“Somos a Apple da indústria automóvel”: os ambiciosos planos da BYD para a Europa

“Somos a Apple da indústria automóvel”: os ambiciosos planos da BYD para a Europa

À procura de expandir o seu negócio além da China, a BYD tem depositado muita estratégia na Europa, ambicionando conquistar os clientes europeus. Agora, em mais uma intervenção, a vice-presidente da fabricante partilhou alguns dos planos que tem para a Europa e explicou por que motivo é “a Apple da indústria automóvel”.

Conforme temos acompanhado, a BYD tem crescido na Europa, conquistando quota de mercado de forma paulatina, mas consistente. Em 2026, a fabricante vai impulsionar a sua expansão internacional com uma série de novidades, não apenas em matéria de carros, mas de infraestrutura.

Numa conversa com jornalistas, a vice-presidente Stella Li partilhou os planos que a empresa tem, nomeadamente para a Europa, reforçando que está “ainda” no início.

Estamos a investir muito em marketing e infraestruturas para ganhar a confiança do público. Não se trata de obter lucros a curto prazo, mas sim de um crescimento sustentável. Somos uma empresa tecnológica com uma visão a longo prazo.

Mais do que carros, infraestrutura na Europa

Para conquistar o público europeu, a BYD não apostará apenas em novos carros elétricos e híbridos plug-in.

Por sua vez, pretende instalar-se na Europa, erguendo infraestrutura que aproxime a marca dos clientes europeus.

Fábricas da BYD

Primeiro, está prestes a inaugurar a sua primeira fábrica na Europa, na Hungria, onde espera atingir uma capacidade anual de 300.000 carros e onde deverá produzir alguns dos seus modelos mais populares e económicos, começando pelo Dolphin Surf.

Depois, no próximo ano, deverá chegar a segunda fábrica, na Turquia, que começará com o sucesso de vendas híbrido plug-in Seal U.

Em cima da mesa está, também, uma terceira fábrica, que poderá ser, conforme informámos, erguida em Espanha.

Estabelecer-se na Europa aproximará a produção do continente e, além disso, permitirá evitar as taxas protecionistas da União Europeia sobre a entrada dos seus carros elétricos.

Inicialmente, tudo isto custará mais do que na China. No entanto, assim que atingirmos maiores volumes de produção e formos mais eficientes, poderemos baixar os preços.

Disse Stella Li, explicando que esta estratégia de expansão traduzir-se-á numa redução dos preços, a longo prazo.
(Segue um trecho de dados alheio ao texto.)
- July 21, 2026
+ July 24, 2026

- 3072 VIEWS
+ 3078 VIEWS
Pontos de carregamento para carros elétricos

Além de carros e fábricas, a BYD pretende equipar a Europa com os seus carregadores mais potentes, que atingem 1000 kW de potência e têm um sistema de armazenamento de baterias integrado.
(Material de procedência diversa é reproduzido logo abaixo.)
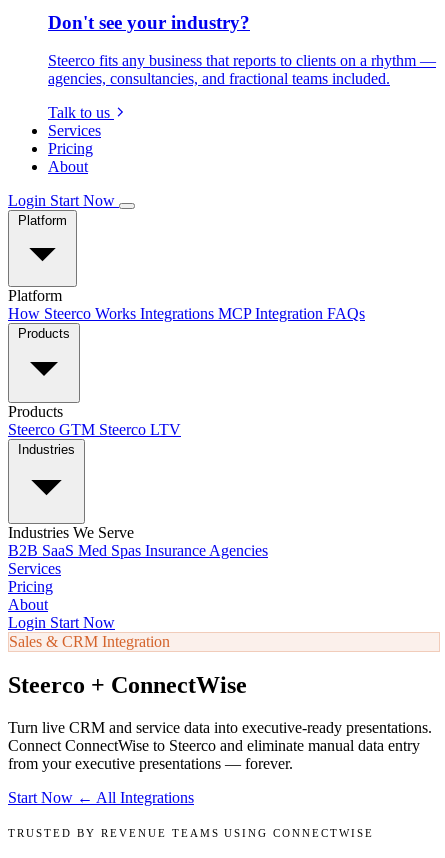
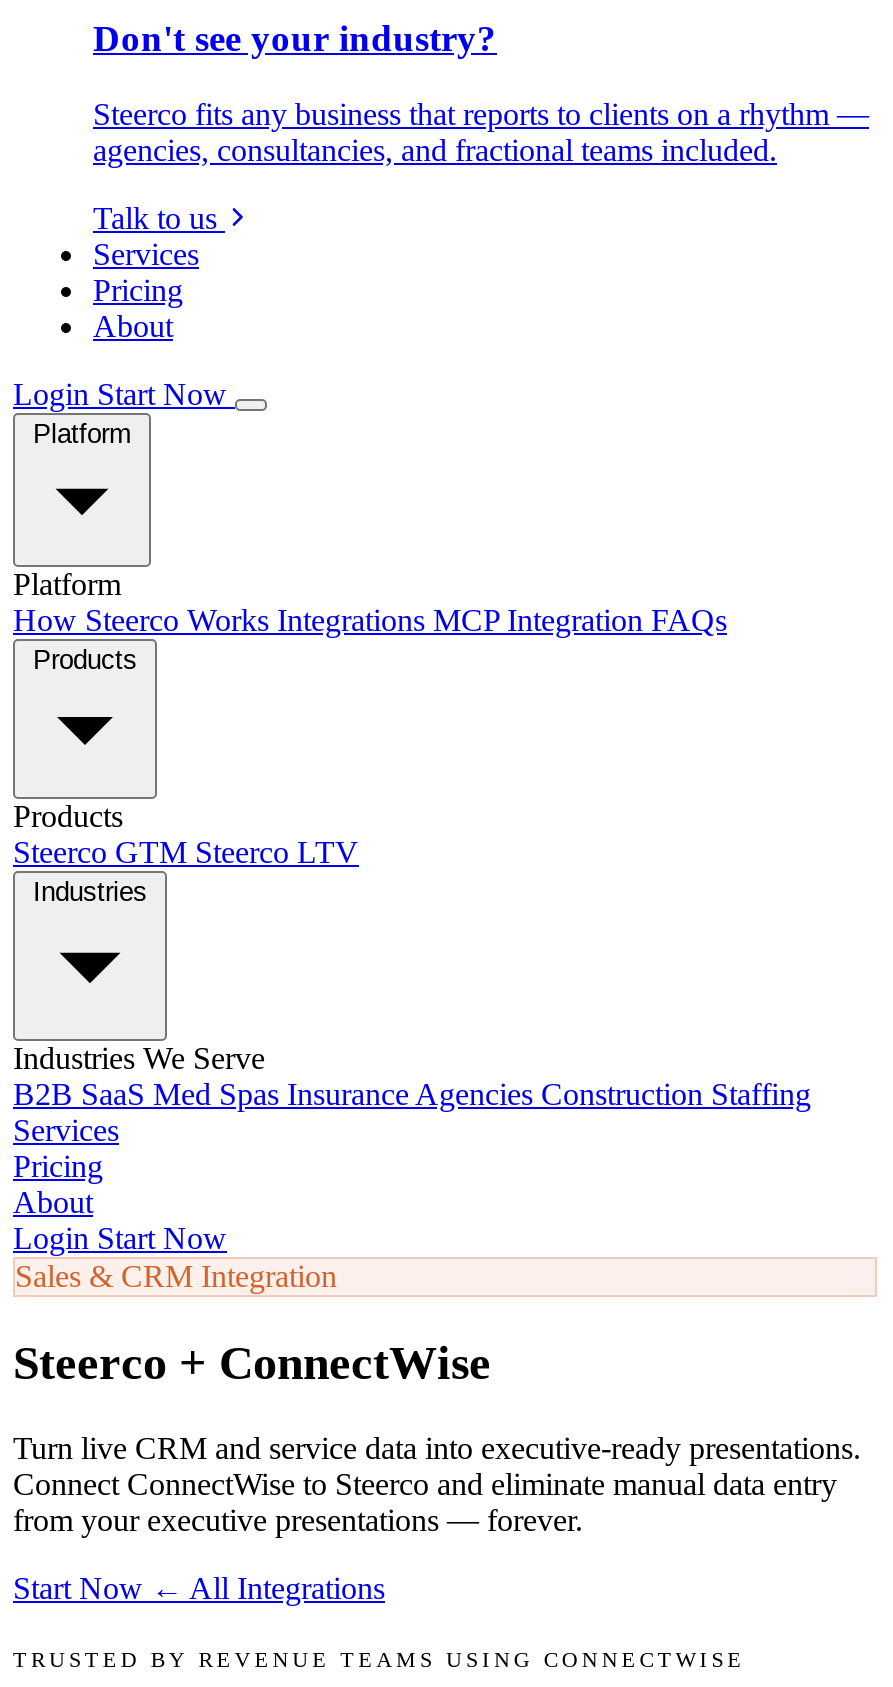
- B2B SaaS Med Spas Insurance Agencies
+ B2B SaaS Med Spas Insurance Agencies Construction Staffing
Segundo a vice-presidente da empresa, “para meados de 2026, o nosso objetivo é ter 600 estações de carregamento ultrarrápido em toda a Europa e cerca de 3000 até ao final de 2026”.
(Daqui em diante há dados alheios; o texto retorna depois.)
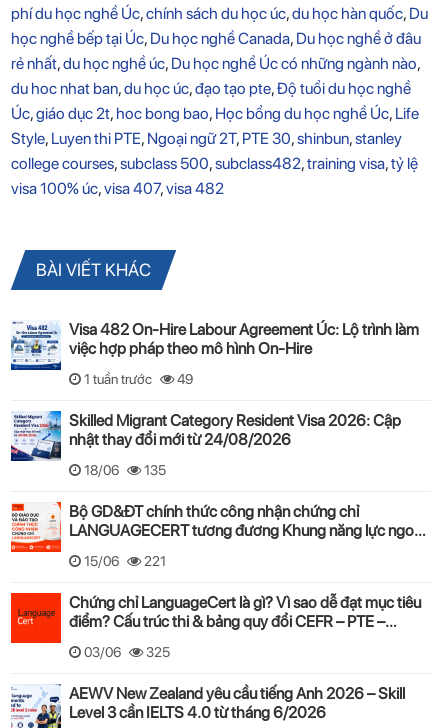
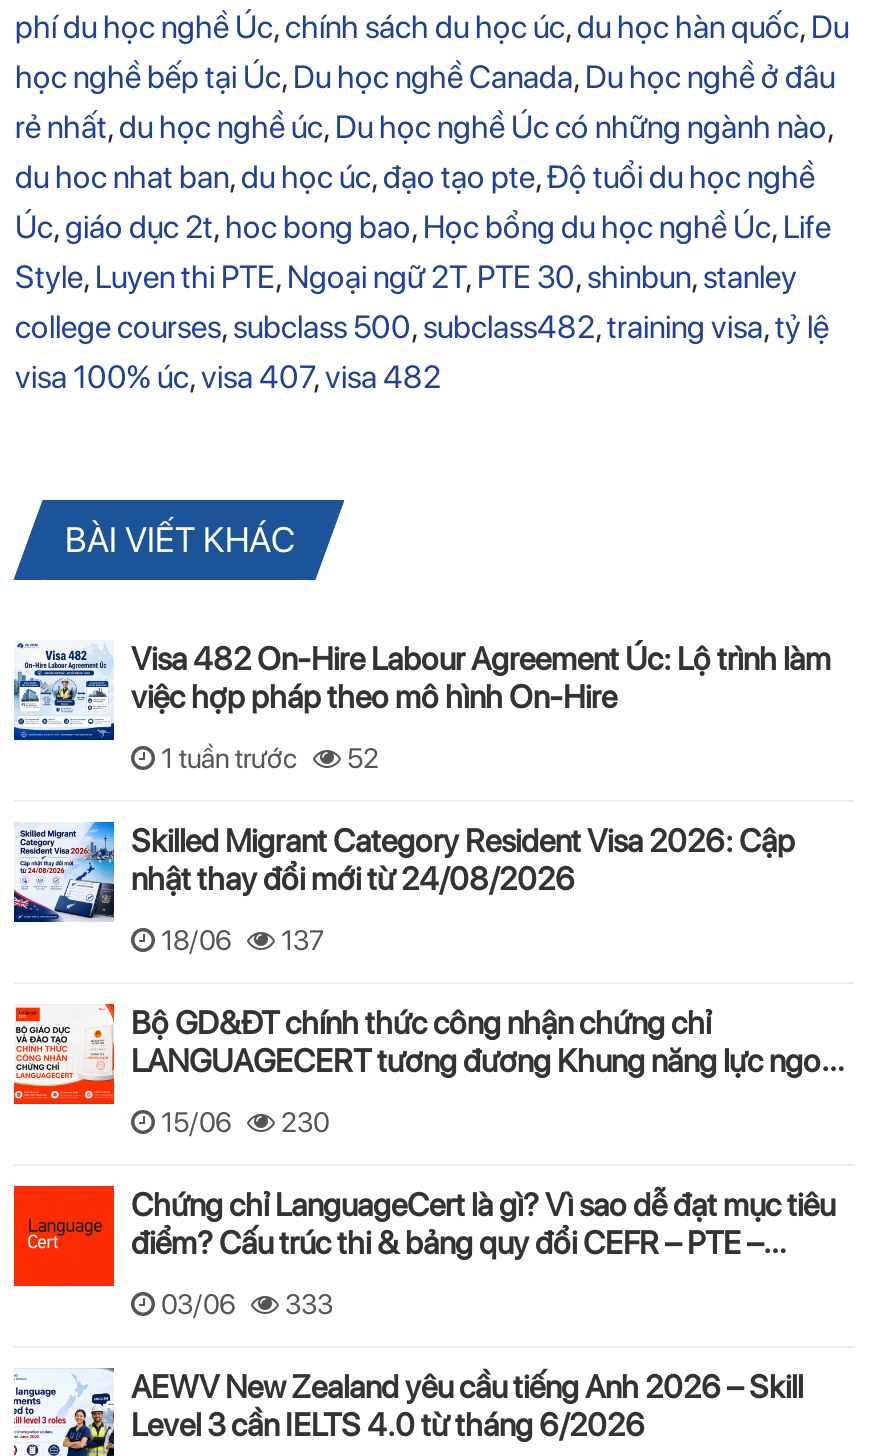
- 1 tuần trước 49
+ 1 tuần trước 52

- 18/06 135
+ 18/06 137

- 15/06 221
+ 15/06 230

- 03/06 325
+ 03/06 333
Estratégia da BYD assenta no longo prazo

A partir do próximo ano, também, a Europa receberá os primeiros modelos de outras marcas da BYD.

A Denza e a Yangwang deverão permitir-lhe a entrada nos segmentos premium, procurando rivalizar com nomes como Audi, BMW, Mercedes ou Porsche.

Não nos posicionamos como uma marca económica. Com toda a tecnologia de ponta que temos, queremos contar a nossa história, como a Apple com o smartphone. As pessoas continuam a comprar-nos porque apreciam a tecnologia e a qualidade. Somos a Apple da indústria automóveis.